Live tracking of wildlife via high-resolution video processing directly onboard drones is widely unexplored and most existing solutions rely on streaming video to ground stations to support navigation. Yet, both autonomous animal-reactive flight control beyond visual line of sight and/or mission-specific individual and behaviour recognition tasks rely to some degree on this capability. In response, we introduce WildLive -- a near real-time animal detection and tracking framework for high-resolution imagery running directly onboard uncrewed aerial vehicles (UAVs). The system performs multi-animal detection and tracking at 17fps+ for HD and 7fps+ on 4K video streams suitable for operation during higher altitude flights to minimise animal disturbance. Our system is optimised for Jetson Orin AGX onboard hardware. It integrates the efficiency of sparse optical flow tracking and mission-specific sampling with device-optimised and proven YOLO-driven object detection and segmentation techniques. Essentially, computational resource is focused onto spatio-temporal regions of high uncertainty to significantly improve UAV processing speeds without domain-specific loss of accuracy. Alongside, we introduce our WildLive dataset, which comprises 200k+ annotated animal instances across 19k+ frames from 4K UAV videos collected at the Ol Pejeta Conservancy in Kenya. All frames contain ground truth bounding boxes, segmentation masks, as well as individual tracklets and tracking point trajectories. We compare our system against current object tracking approaches including OC-SORT, ByteTrack, and SORT. Our multi-animal tracking experiments with onboard hardware confirm that near real-time high-resolution wildlife tracking is possible on UAVs whilst maintaining high accuracy levels as needed for future navigational and mission-specific animal-centric operational autonomy. We publish all source code, weights, dataset, and labels for easy utilisation by the community.

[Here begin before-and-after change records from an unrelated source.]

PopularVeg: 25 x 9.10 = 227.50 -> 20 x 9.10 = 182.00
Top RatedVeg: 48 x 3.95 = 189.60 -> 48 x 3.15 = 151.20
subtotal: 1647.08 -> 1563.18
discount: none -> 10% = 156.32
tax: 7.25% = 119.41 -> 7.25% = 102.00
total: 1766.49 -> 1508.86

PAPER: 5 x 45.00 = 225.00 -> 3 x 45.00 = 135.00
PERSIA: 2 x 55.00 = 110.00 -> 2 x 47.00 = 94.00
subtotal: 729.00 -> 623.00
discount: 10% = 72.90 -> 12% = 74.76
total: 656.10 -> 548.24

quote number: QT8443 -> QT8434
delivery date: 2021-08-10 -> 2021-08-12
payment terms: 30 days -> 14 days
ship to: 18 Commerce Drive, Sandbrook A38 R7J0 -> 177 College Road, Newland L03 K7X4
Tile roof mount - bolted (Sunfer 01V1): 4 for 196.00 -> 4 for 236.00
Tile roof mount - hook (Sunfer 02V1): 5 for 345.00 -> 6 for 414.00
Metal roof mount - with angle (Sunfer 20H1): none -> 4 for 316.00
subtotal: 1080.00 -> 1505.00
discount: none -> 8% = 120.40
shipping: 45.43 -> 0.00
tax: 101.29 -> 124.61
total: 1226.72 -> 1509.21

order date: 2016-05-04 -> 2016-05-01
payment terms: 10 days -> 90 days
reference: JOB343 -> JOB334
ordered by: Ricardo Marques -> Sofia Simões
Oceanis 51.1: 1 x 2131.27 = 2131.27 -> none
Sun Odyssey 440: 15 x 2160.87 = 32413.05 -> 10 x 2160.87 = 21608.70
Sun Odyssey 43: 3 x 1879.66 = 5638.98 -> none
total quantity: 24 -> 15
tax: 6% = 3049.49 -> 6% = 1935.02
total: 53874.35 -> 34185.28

The WildLive Benchmark Dataset (will be available soon)

Our dataset contains 215,800 bounding boxes and animal segmentation masks along its 291 zebra, giraffe, and elephant tracklets, plus 84 point tracks across 22 UAV-acquired 4K video sequences, totaling 19,139 frames recorded on site at the Ol Pejeta Conservancy in Kenya. Acquisition was conducted via DJI Mavic 3 Enterprise and Pro drones plus a custom-built quadcopter for wildlife missions. Overall, the dataset provides verified animal bounding boxes and SAM2 segmentations, tracklet IDs, as well as manually corrected, sparse LK pixel trajectories.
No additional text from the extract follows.